September 9th, 2010 No comments

NJ Drinking Water Infrastructure Deficit Exceeds $7.9 billion

Trenton water filtration plant on Delaware River

Trenton water filtration plant on Delaware River

Given yesterday’s long delayed DEP statewide drought watch, which is compounded by DEP’s failure to update the 1996 Water Supply Master Plan and the Christie Administration’s austerity and environmental rollback policies, we thought we’d dust off US EPA’s most recent Report to Congress on drinking water infrastructure deficits.

The American Society of Civil Engineers recently issued a national Report Card – Drinking water infrastructure was determined to be the most urgent infrastructure need and it got a D minus grade! (here is NJ’s State assessment).

The US Environmental Protection Agency (EPA) conducts a national drinking water infrastructure needs assessment and submits bi-annual Reports to Congress.

According to EPA’s most recent Report, NJ has a drinking water infrastructure deficit of $7.962 BILLION ($4.7 BILLION for transmission and distribution alone – for NJ data, see page 18 of EPA’s Report)).

Drinking water projects received just $272 million in this year’s financing at that rate, it would take 40 years to catch up with current deficits. Of course, over that time period, billions more in investment would be required to maintain NJ’s aging infrastructure.

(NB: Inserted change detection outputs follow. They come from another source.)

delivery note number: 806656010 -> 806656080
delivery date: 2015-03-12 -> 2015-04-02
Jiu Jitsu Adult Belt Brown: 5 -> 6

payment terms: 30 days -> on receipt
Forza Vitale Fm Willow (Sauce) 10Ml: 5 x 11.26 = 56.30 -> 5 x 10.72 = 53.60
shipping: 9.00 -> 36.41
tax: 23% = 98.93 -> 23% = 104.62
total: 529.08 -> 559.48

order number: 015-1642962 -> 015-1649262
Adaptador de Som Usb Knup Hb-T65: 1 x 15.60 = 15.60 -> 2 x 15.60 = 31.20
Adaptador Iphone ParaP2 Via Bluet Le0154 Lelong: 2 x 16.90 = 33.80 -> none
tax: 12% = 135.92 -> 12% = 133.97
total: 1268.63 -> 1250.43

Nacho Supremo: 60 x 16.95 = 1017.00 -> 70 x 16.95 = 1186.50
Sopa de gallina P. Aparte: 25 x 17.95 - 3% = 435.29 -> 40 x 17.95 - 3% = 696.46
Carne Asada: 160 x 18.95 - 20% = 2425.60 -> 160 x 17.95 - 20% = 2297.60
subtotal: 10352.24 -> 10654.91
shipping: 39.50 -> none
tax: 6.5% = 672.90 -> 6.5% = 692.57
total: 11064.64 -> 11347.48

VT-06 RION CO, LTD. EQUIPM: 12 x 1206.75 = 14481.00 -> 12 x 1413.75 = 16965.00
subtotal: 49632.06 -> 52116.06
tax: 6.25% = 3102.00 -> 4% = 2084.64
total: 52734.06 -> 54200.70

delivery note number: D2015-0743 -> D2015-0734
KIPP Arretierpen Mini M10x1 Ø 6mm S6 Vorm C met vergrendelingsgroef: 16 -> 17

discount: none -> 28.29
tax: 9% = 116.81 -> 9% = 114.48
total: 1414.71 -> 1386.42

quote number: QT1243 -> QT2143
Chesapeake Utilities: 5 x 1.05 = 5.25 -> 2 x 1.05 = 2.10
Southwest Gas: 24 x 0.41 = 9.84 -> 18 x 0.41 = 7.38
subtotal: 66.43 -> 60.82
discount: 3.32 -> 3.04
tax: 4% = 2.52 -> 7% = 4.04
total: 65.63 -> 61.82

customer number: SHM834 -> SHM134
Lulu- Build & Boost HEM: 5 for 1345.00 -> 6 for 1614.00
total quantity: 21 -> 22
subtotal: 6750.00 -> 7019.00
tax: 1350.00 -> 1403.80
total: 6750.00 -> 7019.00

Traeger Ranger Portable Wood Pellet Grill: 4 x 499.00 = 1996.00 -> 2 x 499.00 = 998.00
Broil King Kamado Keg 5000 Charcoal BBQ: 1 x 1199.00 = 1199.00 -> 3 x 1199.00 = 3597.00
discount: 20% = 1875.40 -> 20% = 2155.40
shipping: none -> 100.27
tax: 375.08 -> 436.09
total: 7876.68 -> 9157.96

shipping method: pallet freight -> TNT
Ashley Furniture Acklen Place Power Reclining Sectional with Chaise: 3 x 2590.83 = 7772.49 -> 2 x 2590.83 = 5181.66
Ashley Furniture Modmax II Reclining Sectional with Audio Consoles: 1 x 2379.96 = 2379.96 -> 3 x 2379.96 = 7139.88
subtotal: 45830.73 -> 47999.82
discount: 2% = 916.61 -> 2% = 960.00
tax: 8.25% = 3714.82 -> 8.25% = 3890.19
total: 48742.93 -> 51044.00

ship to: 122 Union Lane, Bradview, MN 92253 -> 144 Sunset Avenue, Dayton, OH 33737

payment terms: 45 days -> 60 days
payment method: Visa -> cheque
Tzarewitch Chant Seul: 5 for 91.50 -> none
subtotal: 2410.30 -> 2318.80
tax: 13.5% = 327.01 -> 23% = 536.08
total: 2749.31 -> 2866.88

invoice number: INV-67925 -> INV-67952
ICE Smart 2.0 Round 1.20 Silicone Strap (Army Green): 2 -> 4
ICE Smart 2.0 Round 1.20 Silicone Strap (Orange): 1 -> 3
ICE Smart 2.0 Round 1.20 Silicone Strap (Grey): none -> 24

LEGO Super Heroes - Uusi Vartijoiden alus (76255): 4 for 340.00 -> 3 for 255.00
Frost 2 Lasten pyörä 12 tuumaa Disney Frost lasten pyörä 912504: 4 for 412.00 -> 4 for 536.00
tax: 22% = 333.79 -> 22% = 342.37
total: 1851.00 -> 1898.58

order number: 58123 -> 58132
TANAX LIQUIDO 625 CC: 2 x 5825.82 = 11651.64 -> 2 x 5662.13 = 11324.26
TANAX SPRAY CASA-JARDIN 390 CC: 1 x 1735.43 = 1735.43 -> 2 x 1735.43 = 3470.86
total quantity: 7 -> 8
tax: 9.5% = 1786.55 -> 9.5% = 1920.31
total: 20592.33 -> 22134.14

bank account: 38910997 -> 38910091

Despite recurrent droughts in NJ and scientists’ warnings that drought conditions will get more severe and frequent due to global warming, water supply planning and infrastructure are totally unprepared to manage drought. According to the EPA Report, infrastructure needs are even greater given drought:

An emerging need encountered in the 2007 Assessment is new source water infrastructure to offset existing and anticipated drought conditions. In the past several years, water systems across the United States have been adversely affected by drought. Because drought is not always long term or permanent, the DWSRF-eligibility of projects based on speculated continuation of the drought condition was not clear. EPA does not question that water systems are being affected by drought conditions. However, only a small percentage of the systems participating in the Assessment have completed plans to address the drought impacts.

When documentation was lacking or nonexistent, EPA had to decide whether a speculative permanent solution or a less costly temporary solution should be considered for inclusion in the Assessment. EPA also investigated the drought-related projects to ensure they were primarily to provide drinking water to existing consumers and not for projected growth demand. EPA believes the drought-related needs reported in the 2007 Assessment capture a small portion of the drought related need water utilities may face in the future.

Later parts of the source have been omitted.